* _EXTRACTED ENTRIES_:
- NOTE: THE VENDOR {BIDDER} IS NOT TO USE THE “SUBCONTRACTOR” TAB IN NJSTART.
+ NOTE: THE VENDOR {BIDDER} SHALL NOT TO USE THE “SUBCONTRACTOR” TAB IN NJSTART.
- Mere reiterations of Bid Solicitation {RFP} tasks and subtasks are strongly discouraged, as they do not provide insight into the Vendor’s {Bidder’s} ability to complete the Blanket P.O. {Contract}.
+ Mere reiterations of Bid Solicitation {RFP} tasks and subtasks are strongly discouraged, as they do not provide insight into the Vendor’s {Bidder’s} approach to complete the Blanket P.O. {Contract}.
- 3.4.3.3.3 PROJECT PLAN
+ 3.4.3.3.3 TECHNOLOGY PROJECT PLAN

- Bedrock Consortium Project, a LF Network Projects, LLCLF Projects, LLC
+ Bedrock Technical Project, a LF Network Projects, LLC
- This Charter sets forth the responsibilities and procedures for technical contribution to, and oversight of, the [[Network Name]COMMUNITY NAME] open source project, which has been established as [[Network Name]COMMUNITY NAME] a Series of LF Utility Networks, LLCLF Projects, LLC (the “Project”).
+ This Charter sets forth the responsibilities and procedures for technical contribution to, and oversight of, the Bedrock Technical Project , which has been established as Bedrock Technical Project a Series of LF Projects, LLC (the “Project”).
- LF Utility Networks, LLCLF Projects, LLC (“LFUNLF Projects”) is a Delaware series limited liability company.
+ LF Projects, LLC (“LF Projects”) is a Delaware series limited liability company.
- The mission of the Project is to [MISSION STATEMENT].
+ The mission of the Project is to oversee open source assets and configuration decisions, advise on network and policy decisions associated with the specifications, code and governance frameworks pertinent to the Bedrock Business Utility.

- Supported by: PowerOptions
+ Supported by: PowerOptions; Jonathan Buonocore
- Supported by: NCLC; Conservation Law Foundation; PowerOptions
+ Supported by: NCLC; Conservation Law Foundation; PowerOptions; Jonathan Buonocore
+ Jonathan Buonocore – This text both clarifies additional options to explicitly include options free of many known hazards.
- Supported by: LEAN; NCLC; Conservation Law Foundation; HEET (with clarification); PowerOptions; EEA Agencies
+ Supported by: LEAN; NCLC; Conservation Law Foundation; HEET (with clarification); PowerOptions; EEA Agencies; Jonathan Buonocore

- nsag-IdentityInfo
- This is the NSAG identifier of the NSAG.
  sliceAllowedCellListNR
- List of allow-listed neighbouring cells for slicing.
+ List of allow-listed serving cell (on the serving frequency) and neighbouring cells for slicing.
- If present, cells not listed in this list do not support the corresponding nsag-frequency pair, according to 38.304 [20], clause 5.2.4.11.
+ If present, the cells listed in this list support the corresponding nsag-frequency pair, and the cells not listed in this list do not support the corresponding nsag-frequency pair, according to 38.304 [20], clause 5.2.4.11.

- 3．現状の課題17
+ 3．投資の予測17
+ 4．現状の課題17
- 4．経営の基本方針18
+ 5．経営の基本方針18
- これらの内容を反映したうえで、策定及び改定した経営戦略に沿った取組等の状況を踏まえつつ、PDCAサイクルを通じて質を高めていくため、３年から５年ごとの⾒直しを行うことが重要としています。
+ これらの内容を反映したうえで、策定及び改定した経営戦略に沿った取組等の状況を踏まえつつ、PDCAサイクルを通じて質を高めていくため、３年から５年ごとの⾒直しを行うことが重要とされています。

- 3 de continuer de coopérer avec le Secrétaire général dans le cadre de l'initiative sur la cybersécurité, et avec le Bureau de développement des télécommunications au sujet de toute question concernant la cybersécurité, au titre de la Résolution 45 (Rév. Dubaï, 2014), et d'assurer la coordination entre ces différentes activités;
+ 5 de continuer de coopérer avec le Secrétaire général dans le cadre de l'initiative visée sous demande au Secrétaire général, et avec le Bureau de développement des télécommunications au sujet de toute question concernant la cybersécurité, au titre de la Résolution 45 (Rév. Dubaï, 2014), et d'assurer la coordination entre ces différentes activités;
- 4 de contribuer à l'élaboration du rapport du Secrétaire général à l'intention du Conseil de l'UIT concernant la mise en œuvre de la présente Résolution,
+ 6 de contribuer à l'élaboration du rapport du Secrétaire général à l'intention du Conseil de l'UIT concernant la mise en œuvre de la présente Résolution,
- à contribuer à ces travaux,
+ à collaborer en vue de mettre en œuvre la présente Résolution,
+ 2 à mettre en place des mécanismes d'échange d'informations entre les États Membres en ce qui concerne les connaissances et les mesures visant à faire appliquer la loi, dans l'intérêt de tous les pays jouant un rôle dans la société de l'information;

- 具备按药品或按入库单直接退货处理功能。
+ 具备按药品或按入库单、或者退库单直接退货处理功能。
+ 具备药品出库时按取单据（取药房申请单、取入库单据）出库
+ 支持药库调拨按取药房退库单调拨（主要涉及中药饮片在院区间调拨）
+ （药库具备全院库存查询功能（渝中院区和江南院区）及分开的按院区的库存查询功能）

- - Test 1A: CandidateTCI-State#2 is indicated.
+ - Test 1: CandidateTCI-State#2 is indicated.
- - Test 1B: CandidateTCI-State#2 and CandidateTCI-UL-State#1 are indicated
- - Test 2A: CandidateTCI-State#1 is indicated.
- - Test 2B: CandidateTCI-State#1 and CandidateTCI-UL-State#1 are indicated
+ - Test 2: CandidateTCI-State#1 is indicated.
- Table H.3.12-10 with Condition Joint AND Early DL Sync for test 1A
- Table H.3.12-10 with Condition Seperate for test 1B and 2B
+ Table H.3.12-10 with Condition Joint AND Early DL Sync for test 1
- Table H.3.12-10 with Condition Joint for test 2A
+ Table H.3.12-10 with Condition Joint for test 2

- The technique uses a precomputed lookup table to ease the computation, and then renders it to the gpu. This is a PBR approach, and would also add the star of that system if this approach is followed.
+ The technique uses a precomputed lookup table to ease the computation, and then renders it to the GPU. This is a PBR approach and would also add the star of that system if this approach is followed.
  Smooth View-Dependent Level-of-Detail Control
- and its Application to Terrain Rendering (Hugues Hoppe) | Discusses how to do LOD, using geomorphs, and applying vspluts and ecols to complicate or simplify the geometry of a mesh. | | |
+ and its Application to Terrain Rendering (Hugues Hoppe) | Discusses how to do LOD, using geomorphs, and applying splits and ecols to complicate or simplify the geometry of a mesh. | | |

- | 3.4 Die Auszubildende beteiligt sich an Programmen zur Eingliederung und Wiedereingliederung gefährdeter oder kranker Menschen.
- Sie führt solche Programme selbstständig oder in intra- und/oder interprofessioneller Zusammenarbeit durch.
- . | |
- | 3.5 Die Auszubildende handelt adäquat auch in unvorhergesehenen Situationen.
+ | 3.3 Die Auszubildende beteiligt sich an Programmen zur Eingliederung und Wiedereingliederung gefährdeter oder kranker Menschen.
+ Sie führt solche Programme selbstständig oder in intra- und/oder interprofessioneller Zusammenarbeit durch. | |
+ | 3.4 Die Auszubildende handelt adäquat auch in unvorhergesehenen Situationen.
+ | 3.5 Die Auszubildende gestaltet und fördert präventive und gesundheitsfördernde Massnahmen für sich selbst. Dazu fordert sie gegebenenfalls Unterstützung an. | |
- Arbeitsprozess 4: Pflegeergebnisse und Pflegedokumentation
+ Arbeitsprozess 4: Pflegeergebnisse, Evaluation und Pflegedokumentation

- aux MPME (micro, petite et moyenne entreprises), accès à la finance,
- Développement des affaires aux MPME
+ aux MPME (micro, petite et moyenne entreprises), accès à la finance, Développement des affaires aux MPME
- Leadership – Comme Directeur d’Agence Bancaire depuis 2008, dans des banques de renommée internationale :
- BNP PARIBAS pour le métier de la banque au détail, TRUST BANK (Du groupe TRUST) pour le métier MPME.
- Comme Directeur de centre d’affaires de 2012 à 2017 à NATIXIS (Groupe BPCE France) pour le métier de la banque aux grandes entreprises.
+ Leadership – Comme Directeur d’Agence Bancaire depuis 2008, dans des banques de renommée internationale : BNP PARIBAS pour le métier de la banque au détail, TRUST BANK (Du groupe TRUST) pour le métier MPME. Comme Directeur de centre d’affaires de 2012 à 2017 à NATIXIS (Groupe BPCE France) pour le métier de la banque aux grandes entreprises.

* _YOUR OBJECTIVE_: In the listing, find every line containing the word "策定及び改定した経営戦略に沿った取組等の状況を踏まえつつ" and list it.

* _FINISHED TASK_:
- これらの内容を反映したうえで、策定及び改定した経営戦略に沿った取組等の状況を踏まえつつ、PDCAサイクルを通じて質を高めていくため、３年から５年ごとの⾒直しを行うことが重要としています。
+ これらの内容を反映したうえで、策定及び改定した経営戦略に沿った取組等の状況を踏まえつつ、PDCAサイクルを通じて質を高めていくため、３年から５年ごとの⾒直しを行うことが重要とされています。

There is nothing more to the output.